« La révolution numérique n’a pas changé que la manière de produire, elle a aussi changé nos attentes »

« La révolution numérique n’a pas changé que la manière de produire, elle a aussi changé nos attentes »


Le 15 mars 1968, dans Le Monde, Pierre Viansson-Ponté résumait le sentiment général : « La France s’ennuie. » Si l’on se livrait au même exercice en 2023, on traduirait cette fois le sentiment général ainsi : « Ça craque de partout. » Hôpital, école, police, services publics, présence de la France dans le monde… La liste des institutions dysfonctionnelles et au bord de la rupture paraît interminable. Pourquoi a-t-on ce sentiment, quelle que soit sa place sur l’échelle sociale ?

Difficile de répondre tant le débat est piégé par deux mauvaises réponses. La première se situe très à droite, c’est l’idée de « la France qui tombe » et qui s’exhibe sous le vocable renouvelé d’« ensauvagement » ou de « décivilisation ». Inscrit dans la longue thématique de l’effondrement, ce courant déploie un patriotisme morbide qui ne jouit que dans la supposée déconfiture de cette « pauvre France » et produisit tant l’antiparlementarisme des années 1930 que le refus de la décolonisation dans les années 1960.
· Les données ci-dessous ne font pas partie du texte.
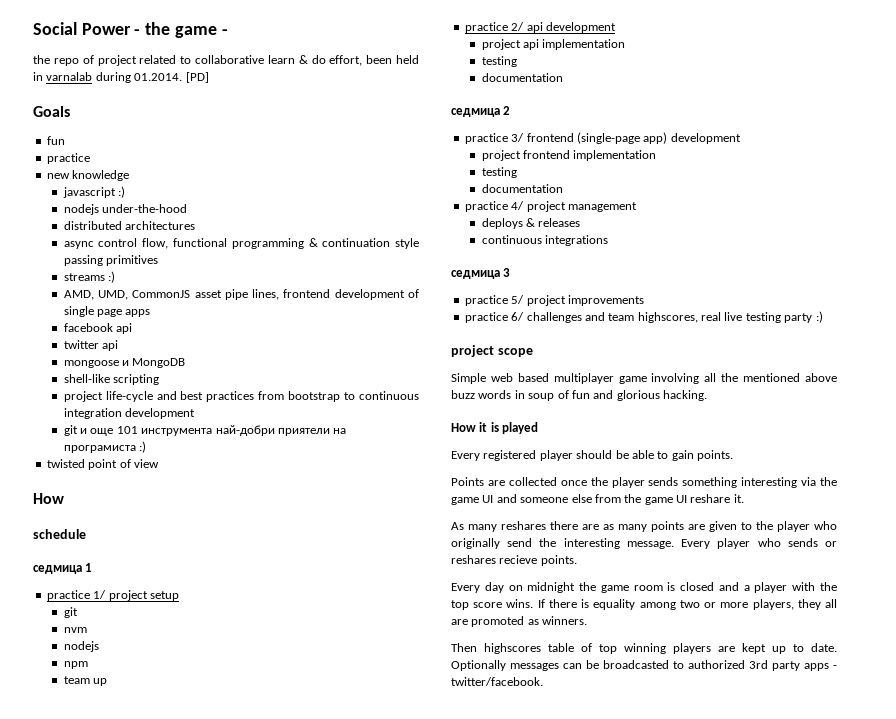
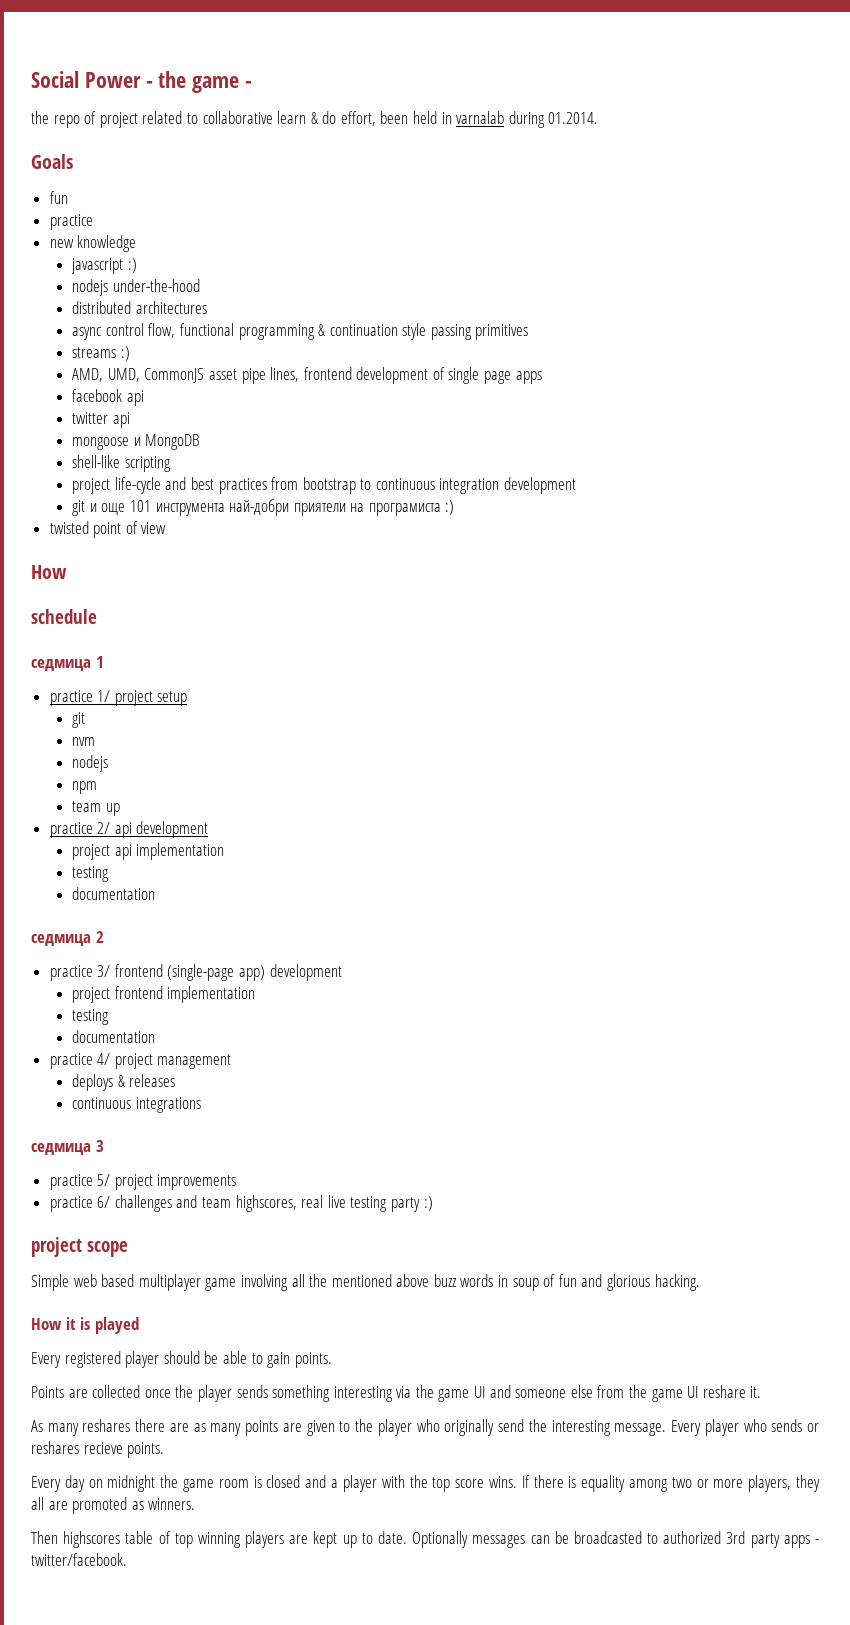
[185,72,209,83] [PD] -> (599, 118) none

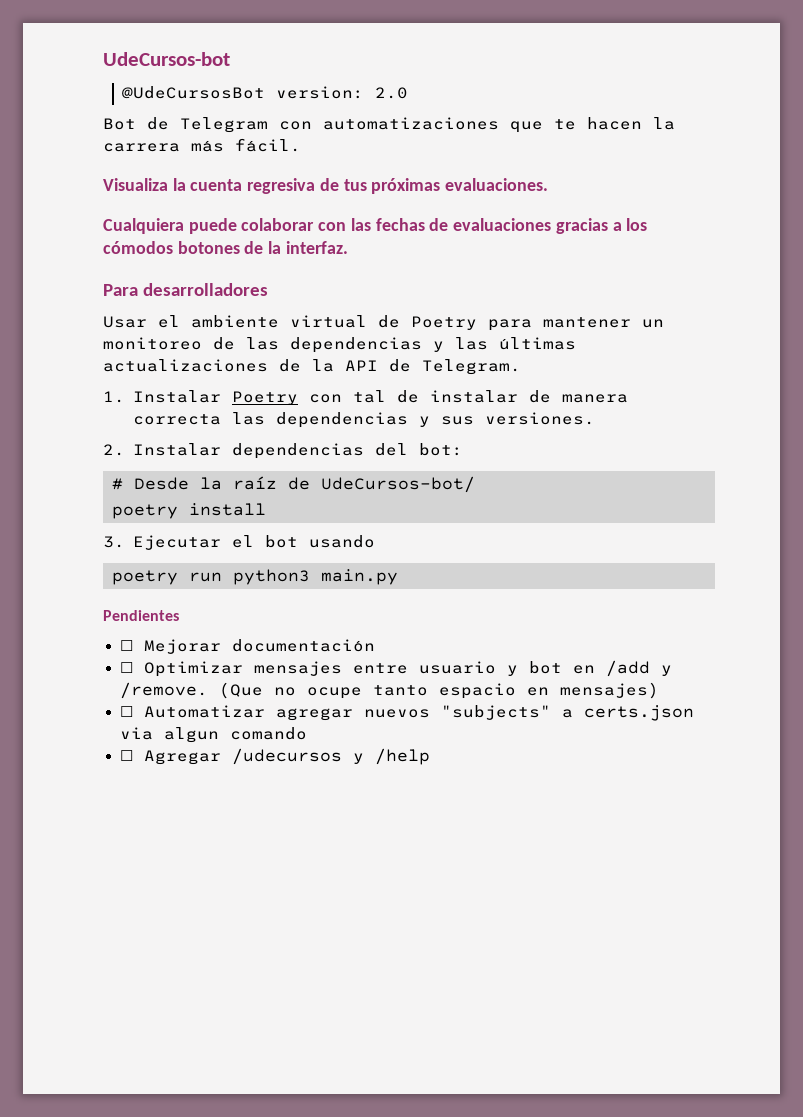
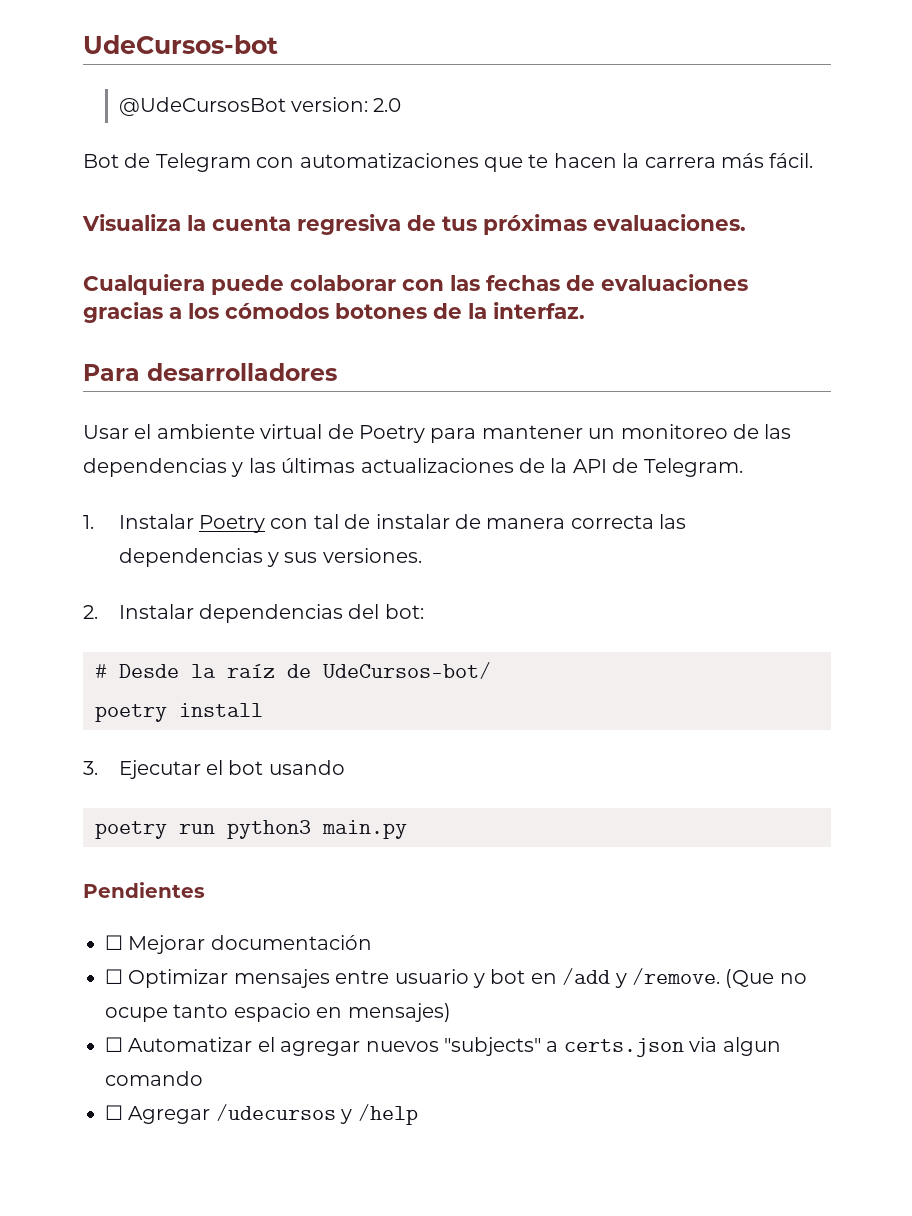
(265, 711) none -> [257,1037,275,1052] el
L’autre mauvaise réponse vient de la gauche. Elle explique la difficulté du présent de manière atavique par le « manque de moyens »… Le sujet est réel, mais il s’agit là d’une réponse pour ne pas penser : un « mode automatique » qui laisse sous le tapis l’inadéquation des services publics avec les besoins des gens, la fragilité des compétences des agents ou la désorganisation des institutions. Tout ne s’achète pas, et tout ne revient pas à du budget supplémentaire. C’est une lâcheté autant qu’une complaisance.

Rupture historique

La question reste donc entière. Est-ce alors le fait des hommes et des femmes ? Sans doute pas, même si la haute fonction publique se caractérise souvent par une peur panique de lever la tête pour comprendre ce qui se joue dans notre époque. Aussi, quand on ne sait pas où l’on va, on se replie sur son périmètre pour « faire ce que l’on peut », générant des réponses expertes et en silo – c’est-à-dire autonomes les unes par rapport aux autres et aveugles au fonctionnement général. L’exemple de la stratégie au Sahel montre que l’approche militaire, certes irréprochable sur ce plan, n’a rien compris aux sociétés sahéliennes… Ce qui la rend caduque. Les individus ne sont pas devenus incompétents, mais les sociétés ont changé pendant qu’eux continuaient comme avant, en feignant d’innover.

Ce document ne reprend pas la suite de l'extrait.